#### ACTION ITEM
Exactly as written, write out the lines below from the first to the one containing "-234,7 +234,7 @@", inclusive. Pictures do not belong in the copy.

#### DATA SUPPLIED
————————

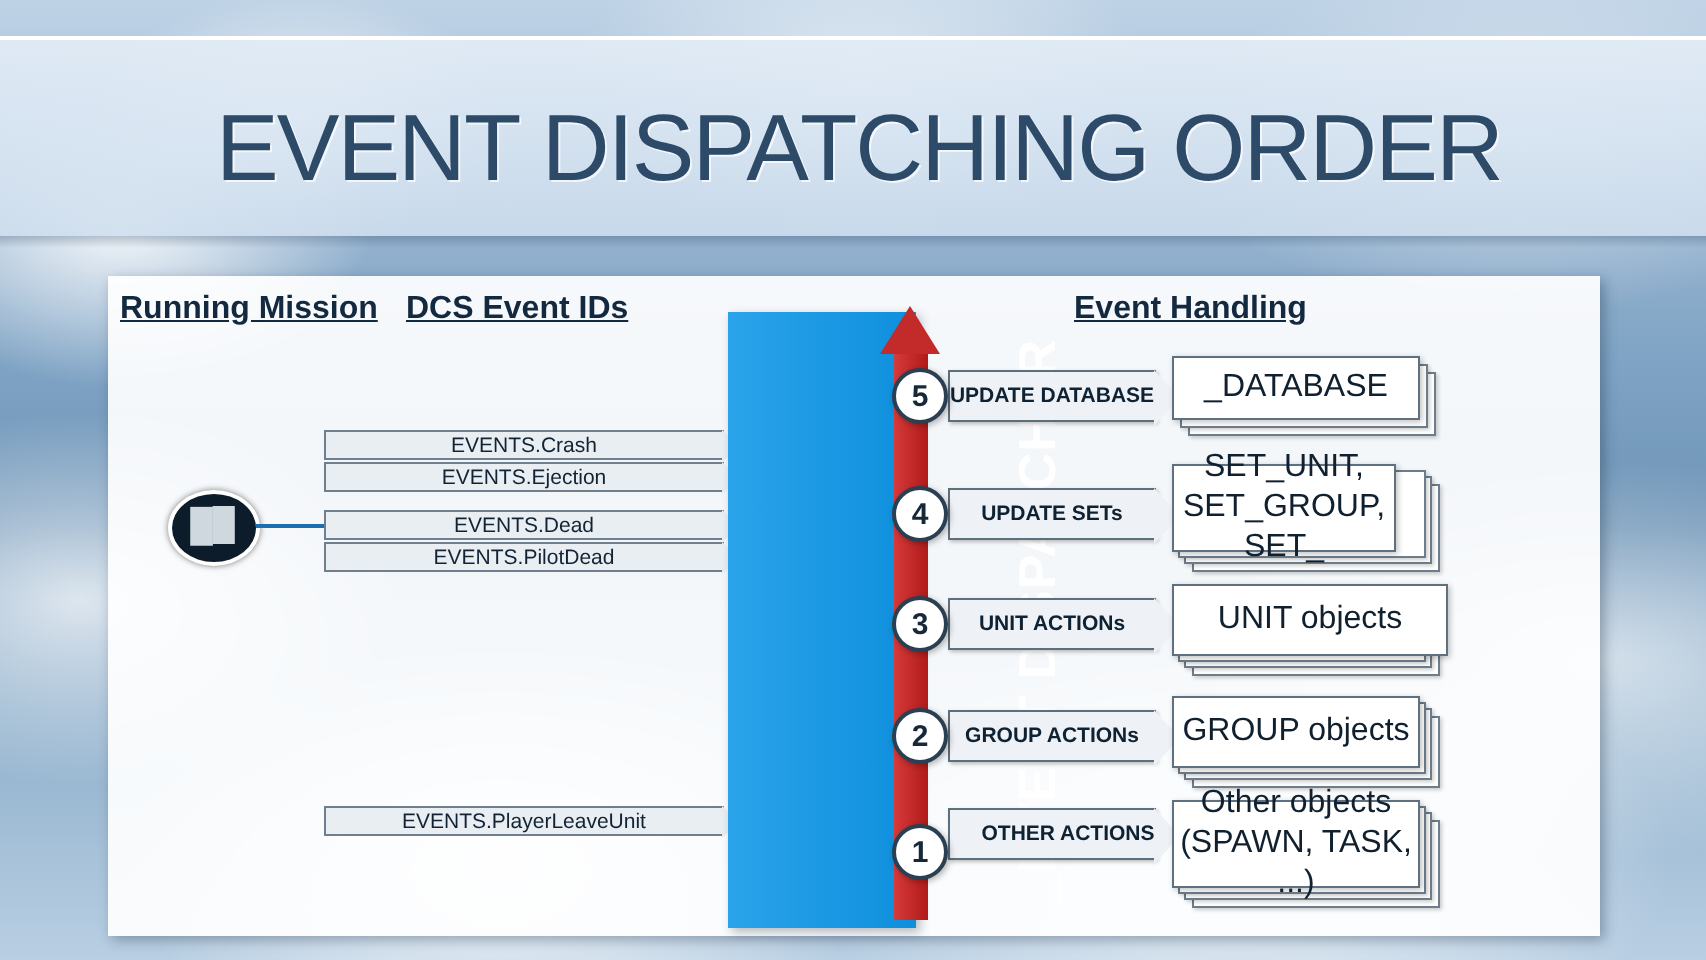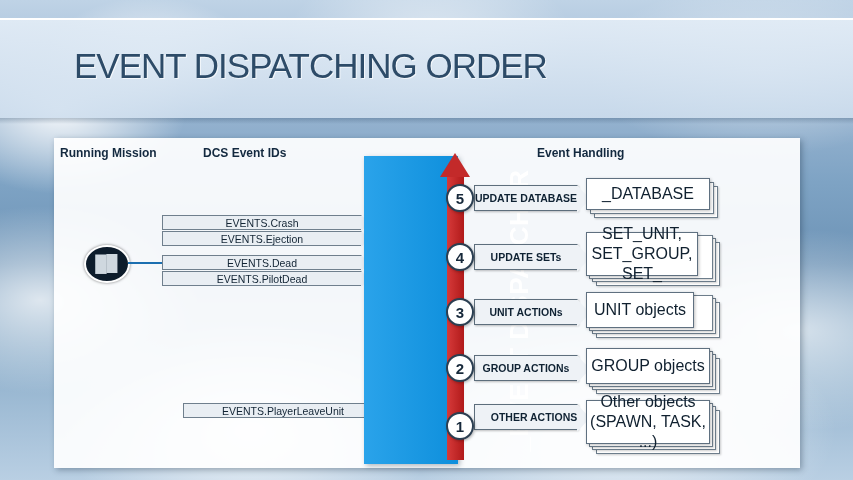--- a/index.html
+++ b/index.html
@@ -38,8 +38,8 @@
     background: linear-gradient(180deg, rgba(40,70,100,0.28), rgba(40,70,100,0));
   }
   #slide-title {
-    position: absolute; left: 74px; top: 46px;
-    font-size: 35px; letter-spacing: -1px;
+    position: absolute; left: 108px; top: 46px;
+    font-size: 47px; letter-spacing: -1px;
     color: #2d4b68;
     text-shadow: 1px 1px 0 rgba(255,255,255,0.7);
     white-space: nowrap;

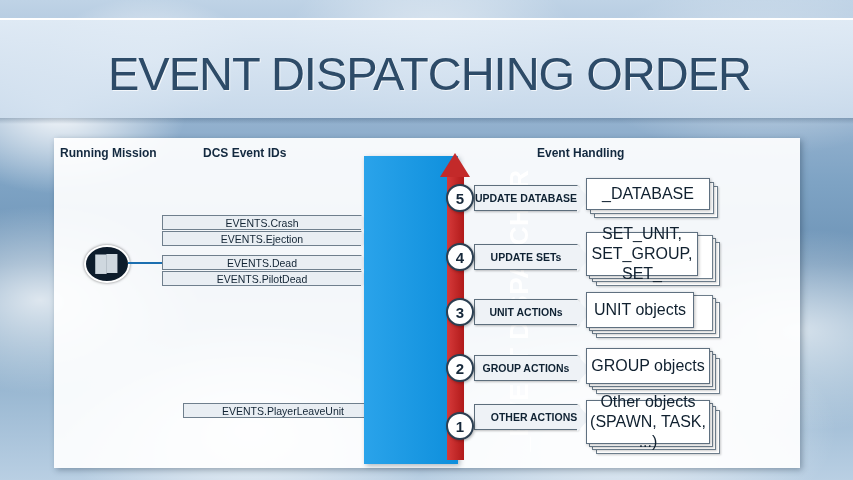--- a/index.html
+++ b/index.html
@@ -54,8 +54,9 @@
   }
   .col-head {
     position: absolute;
-    font-size: 12px; font-weight: bold; color: #13293f;
-    white-space: nowrap;
+    font-size: 16px; font-weight: bold; color: #13293f;
+    white-space: nowrap;
+    text-decoration: underline;
   }
   #head-running  { left: 60px;  top: 146px; }
   #head-ids      { left: 203px; top: 146px; }

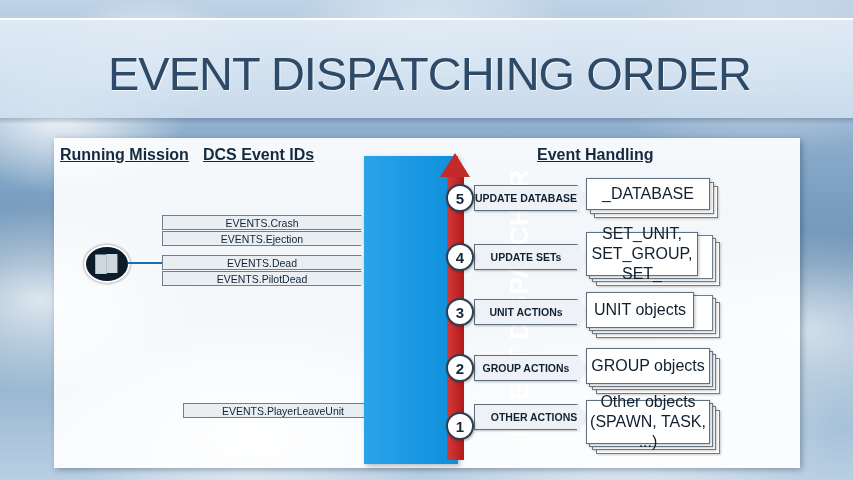--- a/index.html
+++ b/index.html
@@ -234,7 +234,7 @@
     <div class="card" style="left:10px; top:10px; width:124px; height:36px;"></div>
     <div class="card" style="left:6px; top:6px; width:124px; height:36px;"></div>
     <div class="card" style="left:3px; top:3px; width:124px; height:36px;"></div>
-    <div class="card-front" style="width:108px; height:36px;">UNIT objects</div>
+    <div class="card-front" style="width:138px; height:36px;">UNIT objects</div>
   </div>
 
   <div class="num" style="left:446px; top:354px;">2</div>

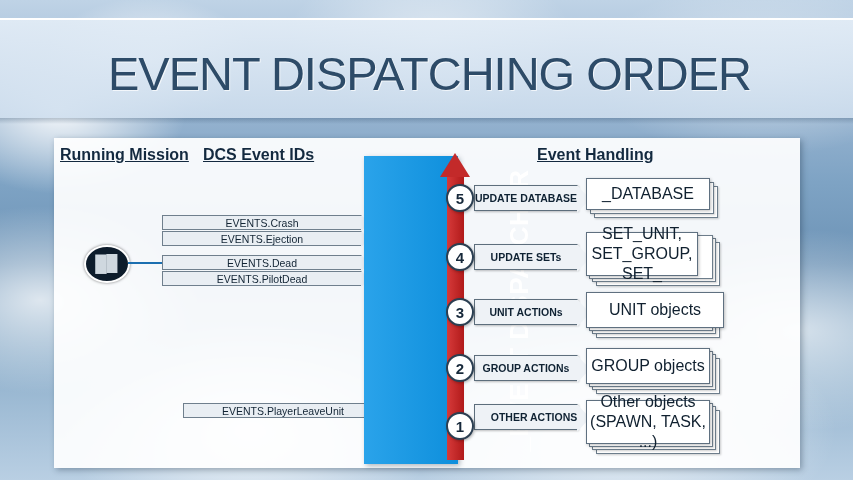--- a/index.html
+++ b/index.html
@@ -201,7 +201,7 @@
   <div class="evt" style="left:162px; top:231px; width:200px;">EVENTS.Ejection</div>
   <div class="evt" style="left:162px; top:255px; width:200px;">EVENTS.Dead</div>
   <div class="evt" style="left:162px; top:271px; width:200px;">EVENTS.PilotDead</div>
-  <div class="evt" style="left:162px; top:403px; width:200px;margin-left:21px;">EVENTS.PlayerLeaveUnit</div>
+  <div class="evt" style="left:162px; top:403px; width:200px;">EVENTS.PlayerLeaveUnit</div>
 
   <div class="dispatcher"></div>
   <div class="dispatcher-label">

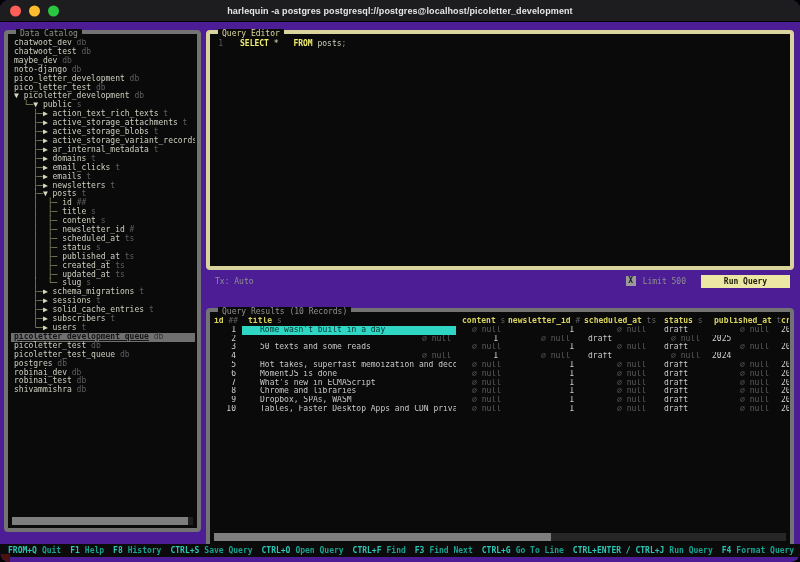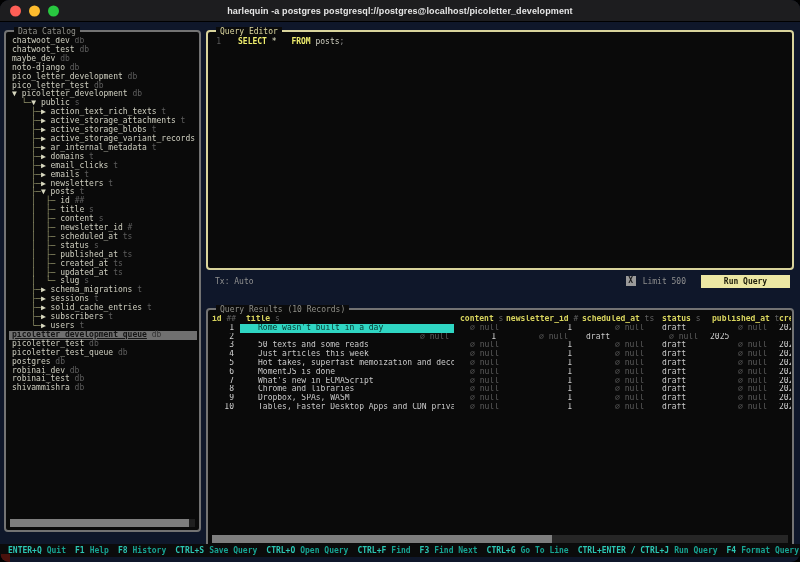--- a/index.html
+++ b/index.html
@@ -5,7 +5,7 @@
   * { margin:0; padding:0; box-sizing:border-box; }
   html,body { width:800px; height:562px; background:#010101; overflow:hidden; }
   body { font-family:"DejaVu Sans Mono", monospace; }
-  .window { position:absolute; inset:0; background:#0f172a; border-radius:9px; overflow:hidden; }
+  .window { position:absolute; inset:0; background:#4c1d95; border-radius:9px; overflow:hidden; }
 
   
   .titlebar { position:relative; height:22px; background:#1d1d1f; display:flex; align-items:center; justify-content:center; border-bottom:1px solid #000; }

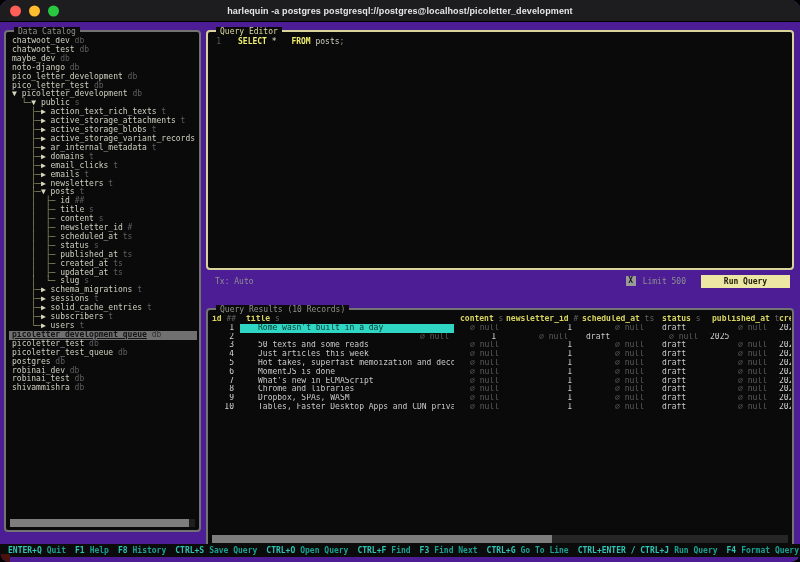--- a/index.html
+++ b/index.html
@@ -14,7 +14,7 @@
   .titlebar-title { font:bold 9px "Liberation Sans", sans-serif; color:#e6e6e6; letter-spacing:.1px; }
 
   
-  .panel { position:absolute; border:2px solid #737373; border-radius:4px; background:#0a0a0a; }
+  .panel { position:absolute; border:4px solid #737373; border-radius:4px; background:#0a0a0a; }
   .panel-title { position:absolute; top:-5px; left:8px; background:#0b0b0b; padding:0 4px; font:8px "DejaVu Sans Mono", monospace; color:#90908a; white-space:pre; }
   .panel.focused { border-color:#d9d49c; }
   .panel.focused > .panel-title { color:#ddd8a0; }

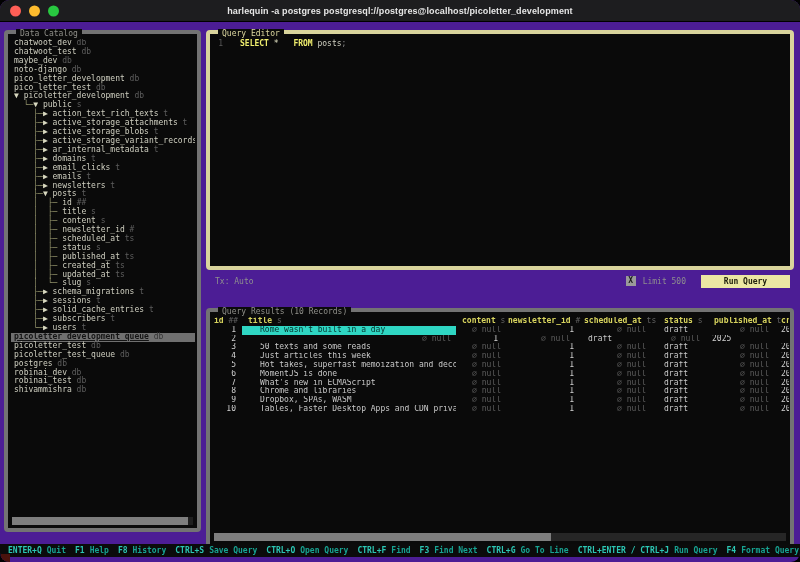--- a/index.html
+++ b/index.html
@@ -168,7 +168,7 @@
         <div class="rrow"><div class="c-id">1</div><div class="c-title cell-selected">Rome wasn't built in a day</div><div class="c-content">∅ null</div><div class="c-newsid">1</div><div class="c-sched">∅ null</div><div class="c-status">draft</div><div class="c-pub">∅ null</div><div class="c-created">2025</div></div>
         <div class="rrow"><div class="c-id">2</div><div class="c-content">∅ null</div><div class="c-newsid">1</div><div class="c-sched">∅ null</div><div class="c-status">draft</div><div class="c-pub">∅ null</div><div class="c-created">2025</div></div>
         <div class="rrow"><div class="c-id">3</div><div class="c-title">50 texts and some reads</div><div class="c-content">∅ null</div><div class="c-newsid">1</div><div class="c-sched">∅ null</div><div class="c-status">draft</div><div class="c-pub">∅ null</div><div class="c-created">2025</div></div>
-        <div class="rrow"><div class="c-id">4</div><div class="c-title">Just articles this week</div><div class="c-content">∅ null</div><div class="c-newsid">1</div><div class="c-sched">∅ null</div><div class="c-status">draft</div><div class="c-pub">∅ null</div><div class="c-created">2024</div></div>
+        <div class="rrow"><div class="c-id">4</div><div class="c-content">∅ null</div><div class="c-newsid">1</div><div class="c-sched">∅ null</div><div class="c-status">draft</div><div class="c-pub">∅ null</div><div class="c-created">2024</div></div>
         <div class="rrow"><div class="c-id">5</div><div class="c-title">Hot takes, superfast memoization and decorators</div><div class="c-content">∅ null</div><div class="c-newsid">1</div><div class="c-sched">∅ null</div><div class="c-status">draft</div><div class="c-pub">∅ null</div><div class="c-created">2024</div></div>
         <div class="rrow"><div class="c-id">6</div><div class="c-title">MomentJS is done</div><div class="c-content">∅ null</div><div class="c-newsid">1</div><div class="c-sched">∅ null</div><div class="c-status">draft</div><div class="c-pub">∅ null</div><div class="c-created">2024</div></div>
         <div class="rrow"><div class="c-id">7</div><div class="c-title">What's new in ECMAScript</div><div class="c-content">∅ null</div><div class="c-newsid">1</div><div class="c-sched">∅ null</div><div class="c-status">draft</div><div class="c-pub">∅ null</div><div class="c-created">2024</div></div>

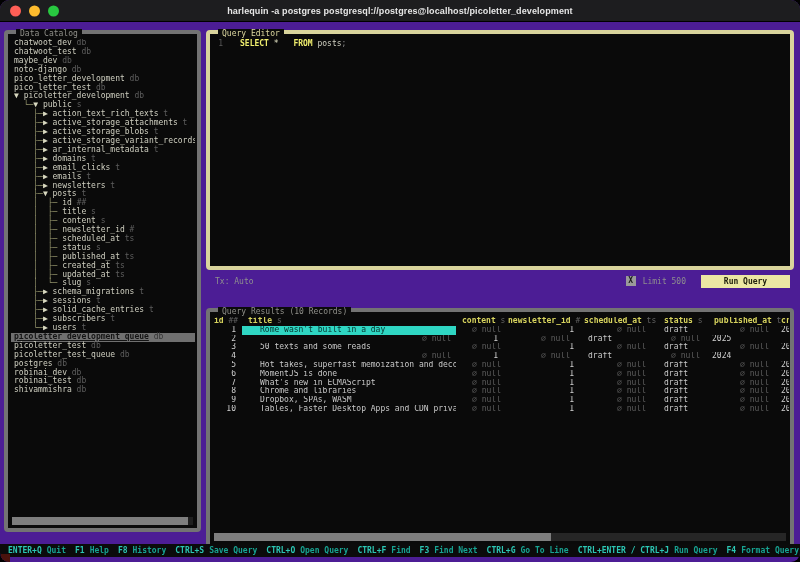--- a/index.html
+++ b/index.html
@@ -182,7 +182,7 @@
   </div>
 
   <div class="footer">
-      <div class="shortcut"><span class="skey">ENTER+Q</span><span class="slabel">Quit</span></div>
+      <div class="shortcut"><span class="skey">FROM+Q</span><span class="slabel">Quit</span></div>
       <div class="shortcut"><span class="skey">F1</span><span class="slabel">Help</span></div>
       <div class="shortcut"><span class="skey">F8</span><span class="slabel">History</span></div>
       <div class="shortcut"><span class="skey">CTRL+S</span><span class="slabel">Save Query</span></div>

————————

#### RESULT FOR THIS EXERCISE
--- a/index.html
+++ b/index.html
@@ -38,8 +38,8 @@
     background: linear-gradient(180deg, rgba(40,70,100,0.28), rgba(40,70,100,0));
   }
   #slide-title {
-    position: absolute; left: 74px; top: 46px;
-    font-size: 35px; letter-spacing: -1px;
+    position: absolute; left: 108px; top: 46px;
+    font-size: 47px; letter-spacing: -1px;
     color: #2d4b68;
     text-shadow: 1px 1px 0 rgba(255,255,255,0.7);
     white-space: nowrap;

--- a/index.html
+++ b/index.html
@@ -54,8 +54,9 @@
   }
   .col-head {
     position: absolute;
-    font-size: 12px; font-weight: bold; color: #13293f;
-    white-space: nowrap;
+    font-size: 16px; font-weight: bold; color: #13293f;
+    white-space: nowrap;
+    text-decoration: underline;
   }
   #head-running  { left: 60px;  top: 146px; }
   #head-ids      { left: 203px; top: 146px; }

--- a/index.html
+++ b/index.html
@@ -234,7 +234,7 @@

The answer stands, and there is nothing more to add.